Она обратилась к известному московскому адвокату Якову Якулову с вопросом, что ей делать. Тот был известным дореволюционным адвокатом с обширной практикой и публичной репутацией. Он авторитетно объяснил, что в первом и втором случае ее просто развели жулики. А вот теперь, похоже, клюнула настоящая рыба. И посоветовал рассказать обо всем «компетентным» товарищам, чтобы взять вымогателей с поличным.
Якулов свел Елену Гревс с председателем следственной комиссии Московского ревтрибунала Цивцивадзе – «товарищем Ильей», как его называли соратники. Он загорелся этим делом. В одной из комнат особняка устроили засаду. В обусловленный день ничего не подозревавший Годелюк явился к Гревс, получил от нее аванс в 12 тысяч рублей и рассказал, что делом Мещерского займется председатель контрольно-ревизионной комиссии при ВЧК Федор Косырев.
На следующий день Годелюка и Косырева арестовали, а Мещерского выпустили из тюрьмы. Вместе с гражданской женой он спешно покинул Москву, отправился сначала в Петроград, а затем нелегально перешел финскую границу. В Финляндии вступил в Еленой Гревс в законный брак.
Но на этом «дело Мещерского» не закончилось. В феврале 1919 года состоялось заседание Революционного трибунала, обвинителем на котором был Крыленко, а свидетелями выступили Дзержинский и Петерс. Замешанного в этом деле Косырева признали «опасным для революции», «вредным для молодой социалистической республики». Обвинили его в том, что он, «на частных квартирах и в гостинице «Савой» устраивал роскошную обстановку, там царят коньяк, вино, карты (в банке по тысяче рублей) и дамы».
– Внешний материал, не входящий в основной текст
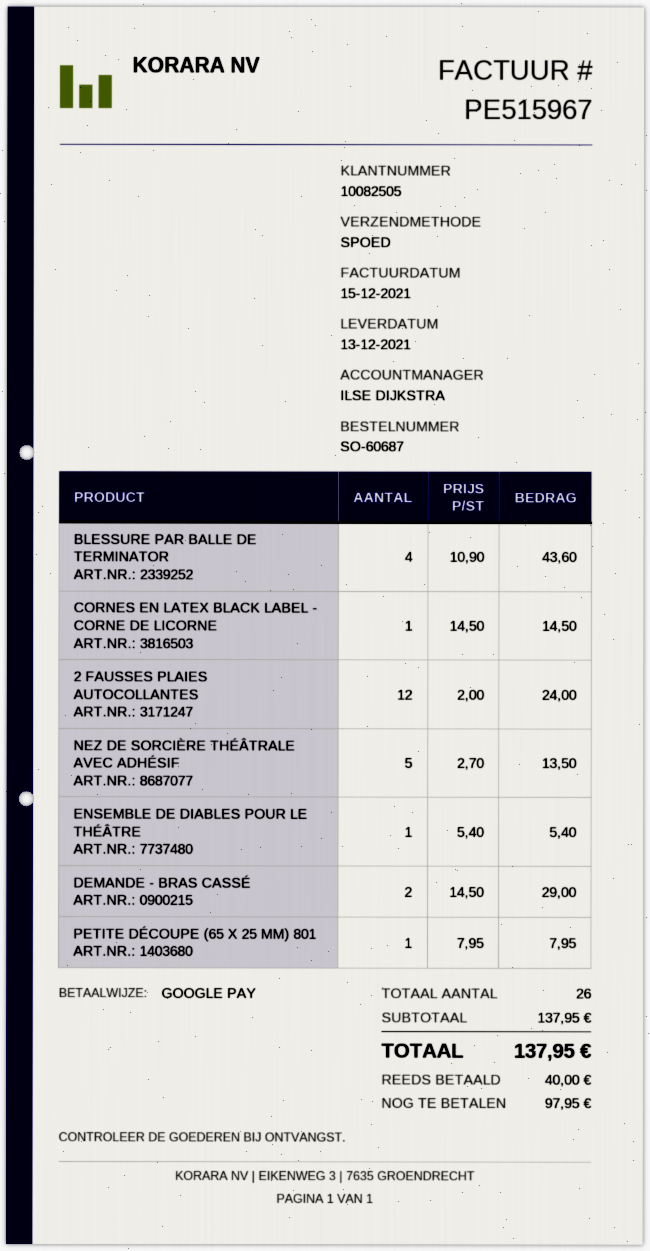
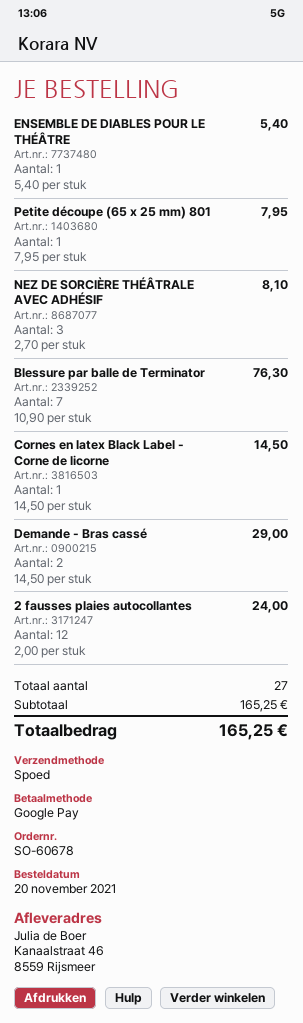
order number: SO-60687 -> SO-60678
BLESSURE PAR BALLE DE TERMINATOR: 4 x 10.90 = 43.60 -> 7 x 10.90 = 76.30
NEZ DE SORCIÈRE THÉÂTRALE AVEC ADHÉSIF: 5 x 2.70 = 13.50 -> 3 x 2.70 = 8.10
total quantity: 26 -> 27
subtotal: 137.95 -> 165.25
total: 137.95 -> 165.25

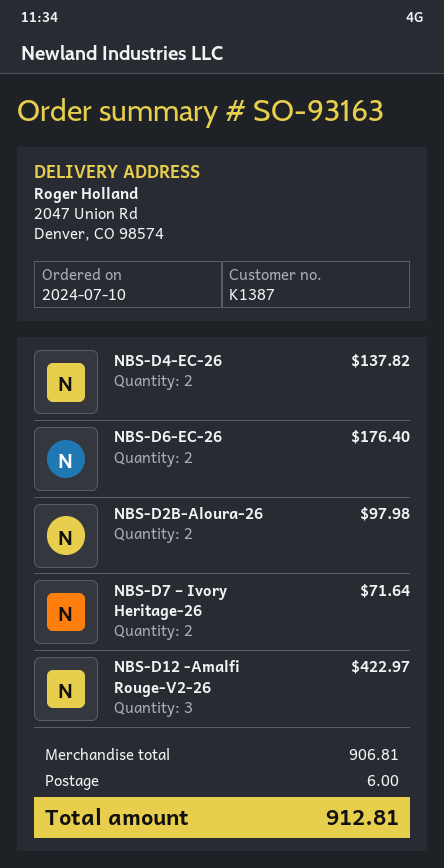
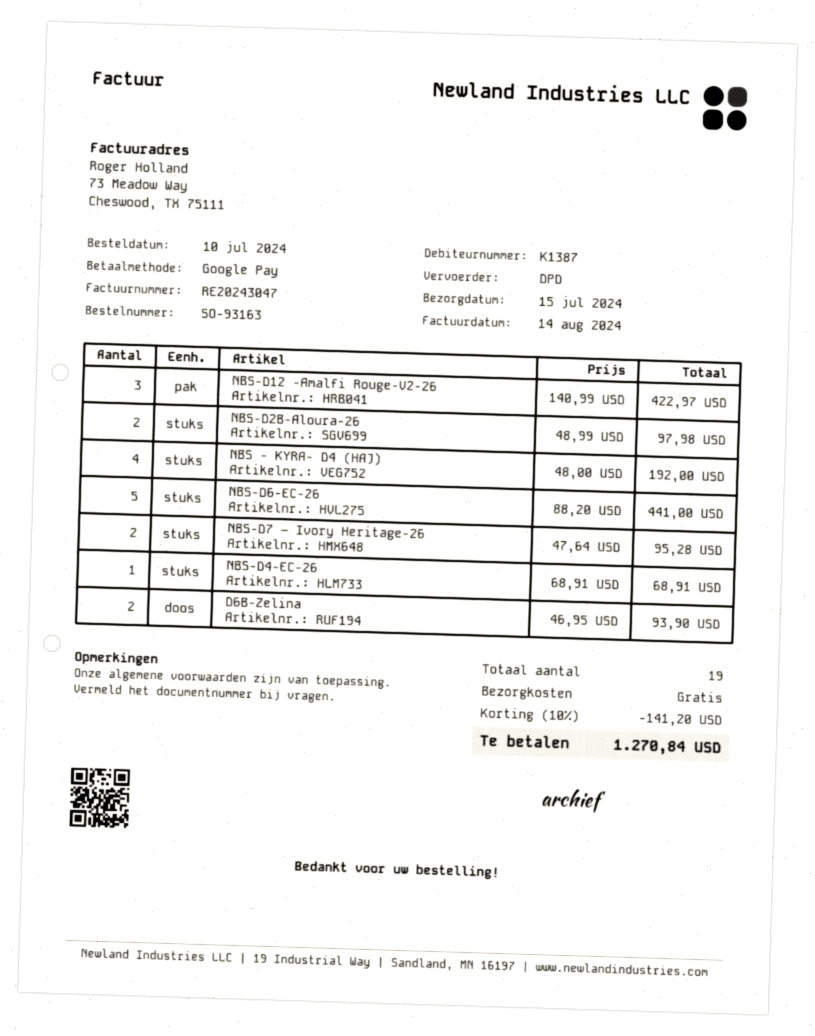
NBS-D4-EC-26: 2 for 137.82 -> 1 for 68.91
NBS-D6-EC-26: 2 for 176.40 -> 5 for 441.00
NBS-D7 – Ivory Heritage-26: 2 for 71.64 -> 2 for 95.28
NBS - KYRA- D4 (HAJ): none -> 4 for 192.00
D6B-Zelina: none -> 2 for 93.90
discount: none -> 10% = 141.20
shipping: 6.00 -> 0.00
total: 912.81 -> 1270.84

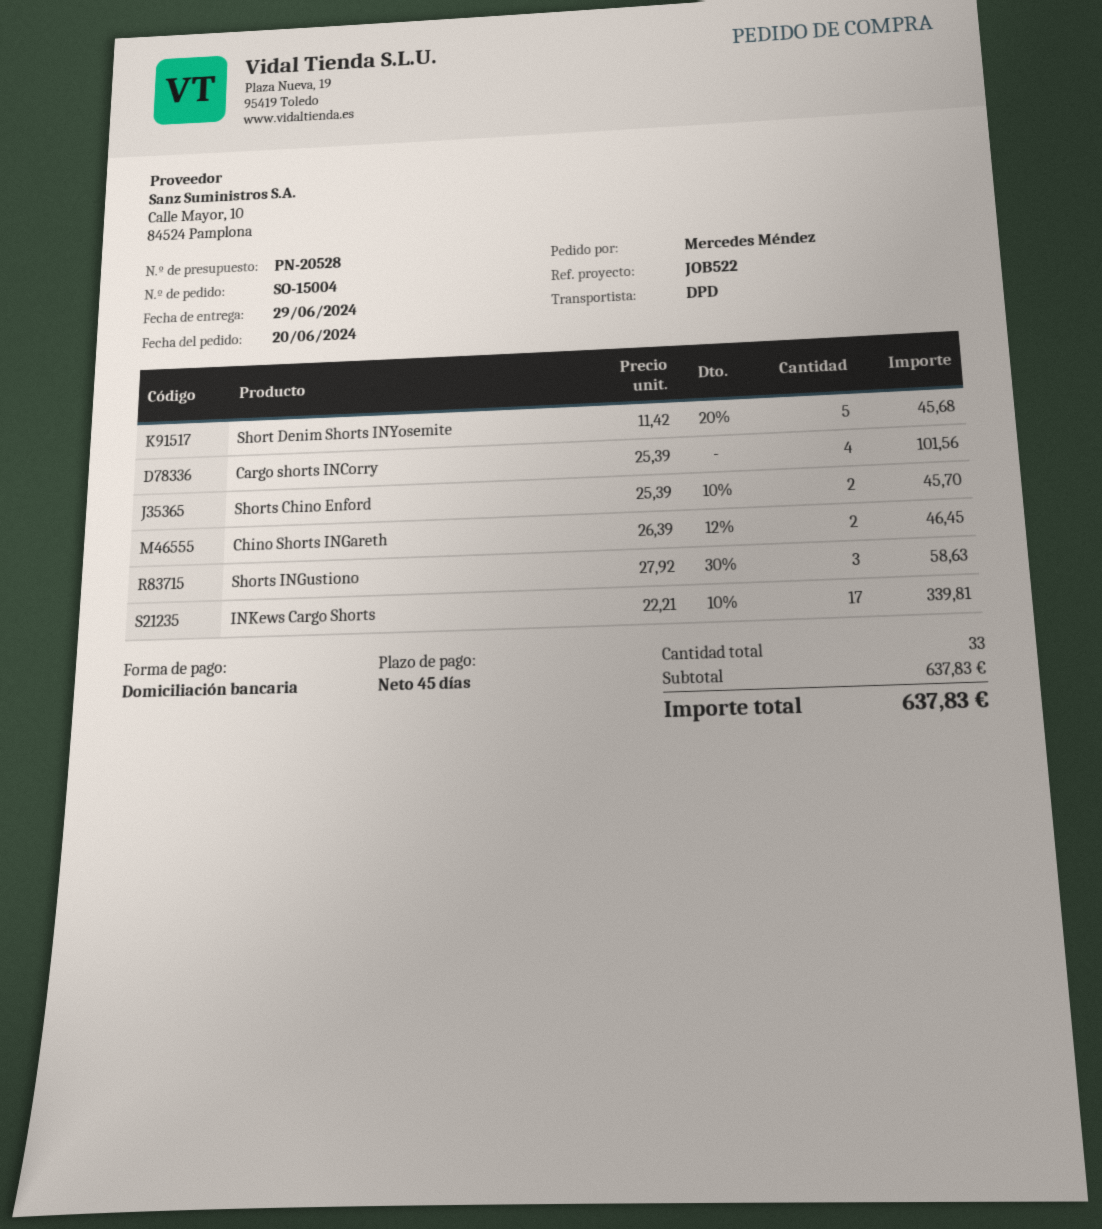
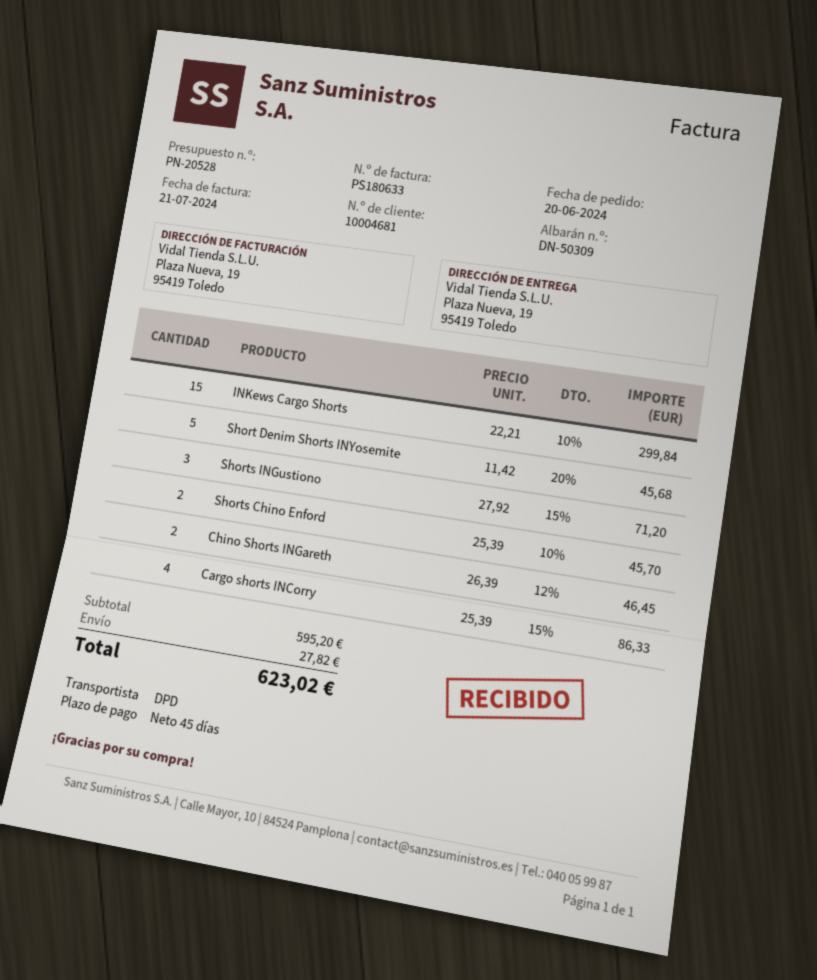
Cargo shorts INCorry: 4 x 25.39 = 101.56 -> 4 x 25.39 - 15% = 86.33
Shorts INGustiono: 3 x 27.92 - 30% = 58.63 -> 3 x 27.92 - 15% = 71.20
INKews Cargo Shorts: 17 x 22.21 - 10% = 339.81 -> 15 x 22.21 - 10% = 299.84
subtotal: 637.83 -> 595.20
shipping: none -> 27.82
total: 637.83 -> 623.02

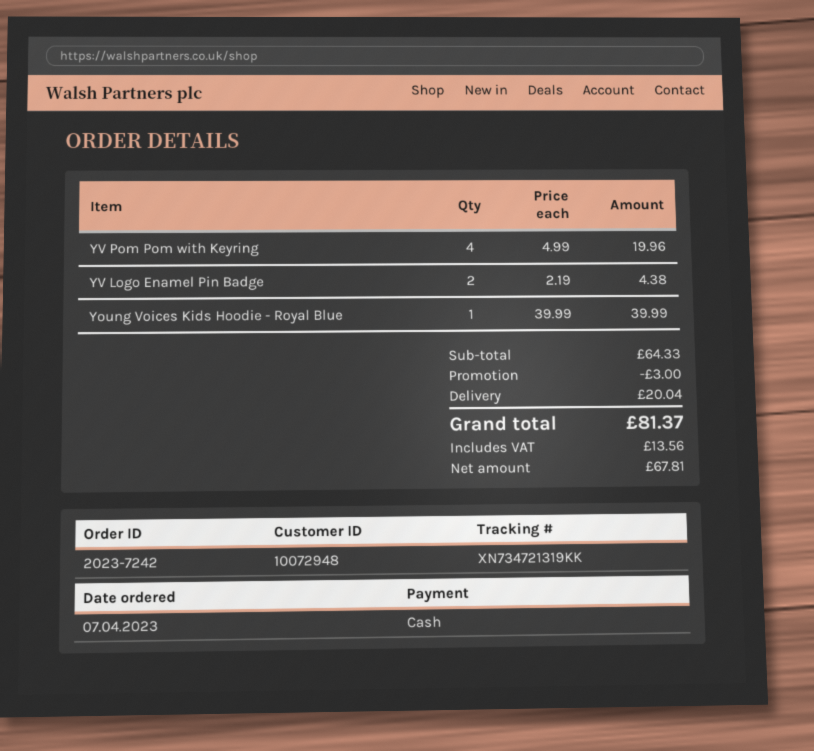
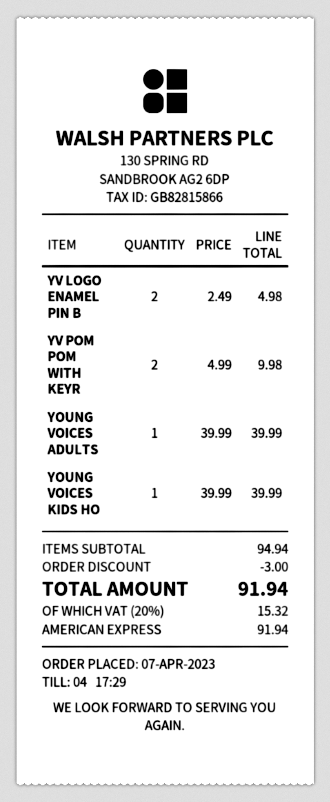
payment method: cash -> American Express
YV Pom Pom with Keyring: 4 x 4.99 = 19.96 -> 2 x 4.99 = 9.98
YV Logo Enamel Pin Badge: 2 x 2.19 = 4.38 -> 2 x 2.49 = 4.98
YOUNG VOICES ADULTS: none -> 1 x 39.99 = 39.99
subtotal: 64.33 -> 94.94
shipping: 20.04 -> none
tax: 13.56 -> 15.32
total: 81.37 -> 91.94

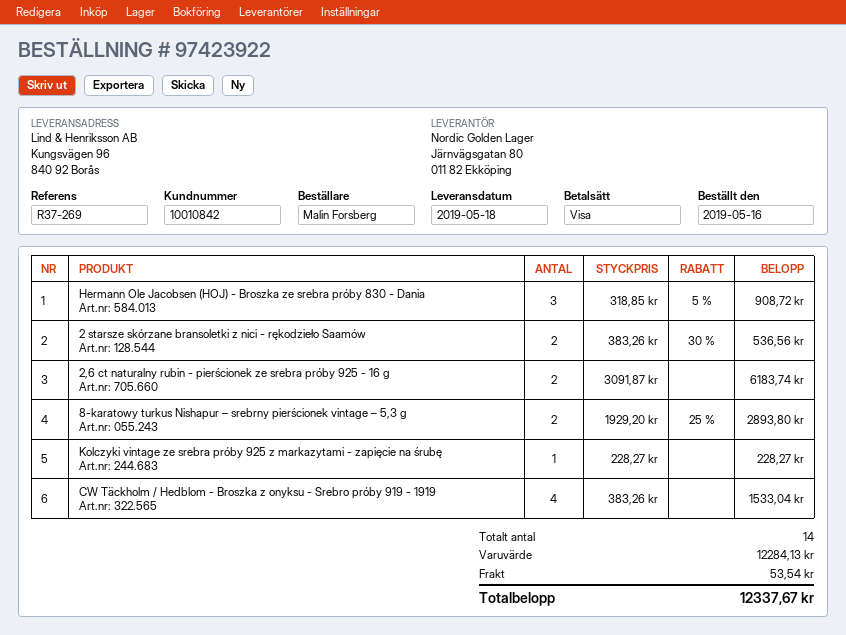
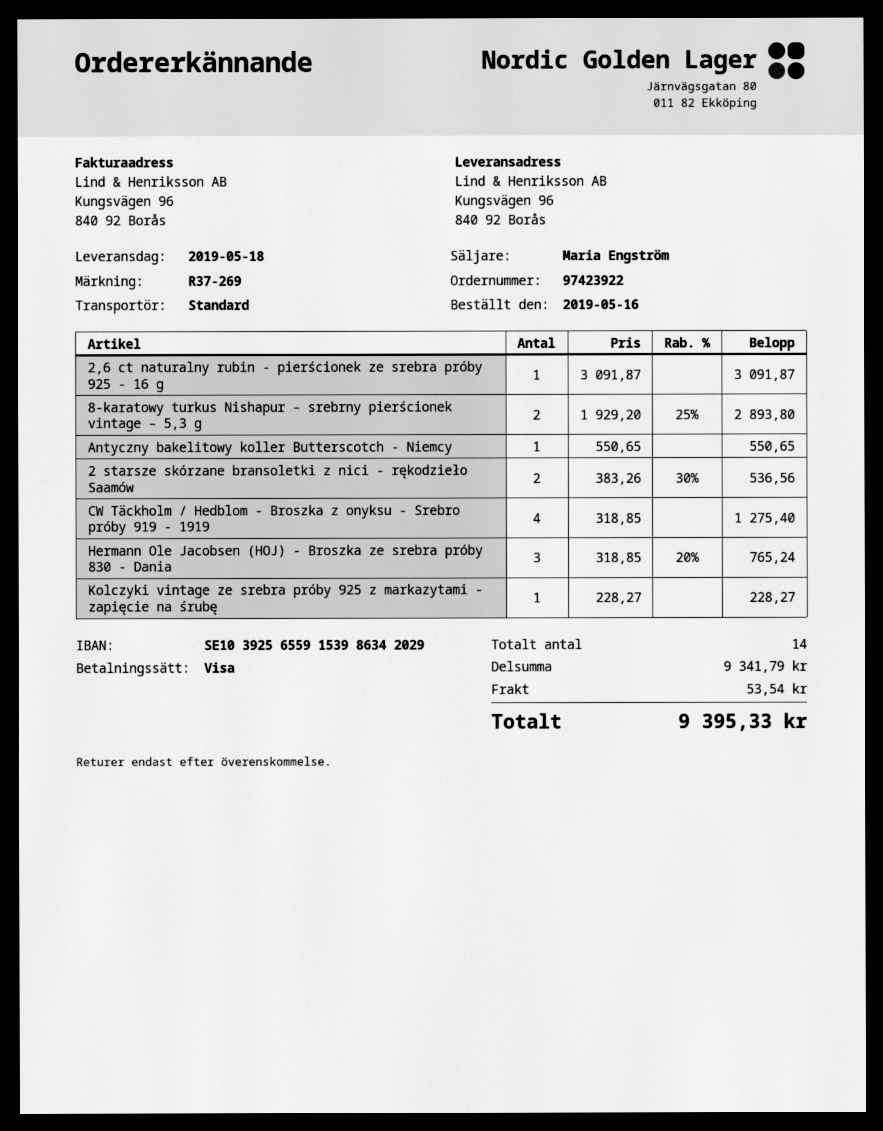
Hermann Ole Jacobsen (HOJ) - Broszka ze srebra próby 830 - Dania: 3 x 318.85 - 5% = 908.72 -> 3 x 318.85 - 20% = 765.24
2,6 ct naturalny rubin - pierścionek ze srebra próby 925 - 16 g: 2 x 3091.87 = 6183.74 -> 1 x 3091.87 = 3091.87
CW Täckholm / Hedblom - Broszka z onyksu - Srebro próby 919 - 1919: 4 x 383.26 = 1533.04 -> 4 x 318.85 = 1275.40
Antyczny bakelitowy koller Butterscotch - Niemcy: none -> 1 x 550.65 = 550.65
subtotal: 12284.13 -> 9341.79
total: 12337.67 -> 9395.33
Да и вообще Косырев оказался бывшим уголовником, приговоренным к десяти годам каторги еще до революции за убийство с целью ограбления. Из Сибири он бежал, совершил еще ряд преступлений, в 1915 году попал в Ярославскую каторжную тюрьму, из которой был освобожден революцией. После чего объявил себя «политическим» заключенным и впоследствии устроился на службу в ЧК. Теперь его приговорили к расстрелу, который вскоре был приведен в исполнение...
ПОСЛЕДНЯЯ НАДЕЖДА
Интересно сложилась судьба брошенного женой Валериана Эдуардовича Гревса. Совсем скоро он нашел утешение в объятиях некой Александры Чаплиной. Впоследствии со старшим сыном Андреем он оказался в Японии, откуда перебрался в Сиам и, наконец, осел в Америке, где женился на Чаплиной, взяв на воспитание еще и ее детей. Там он и скончался в 1939 году в возрасте 63 лет.
Что же касается Мещерского, то он вместе с Еленой Гревс продолжил свою жизнь в эмиграции. Мечтал вернуться в Россию. Последние его надежды, по словам дочери, рухнули в марте 1921 года, после поражения Кронштадтского восстания. Когда стало известно о его начале, он бросил все дела, приехал с женой в Гельсингфорс с упованием, что вот-вот власть большевиков падет, и он через Белоостров вернется домой, в Петроград или Москву. Но этого не случилось...
Советская власть тоже не забывала о Мещерском. В середине 1920-х годов, в самый разгар НЭПа, к нему приезжали советские агенты с предложением вернуться: мол, большевистской России нужны опытные хозяйственники и промышленники. Но он решительно отказался и остался до последних дней во Франции. Умер он в Париже в 1938 году, жена пережила его почти на двадцать лет.
Удивительно сложилась жизнь его дочери Нины. После революции она бежала в Финляндию. В 1948 году возвратилась в СССР, пережила арест мужа и сына. В 1974 году снова эмигрировала в Париж, где написала упомянутые не раз выше воспоминания «Четыре трети нашей жизни», вышедшие в серии Александра Солженицына «Наше недавнее». Эти мемуары послужили впоследствии основой для известного художественного фильма «Восток-Запад».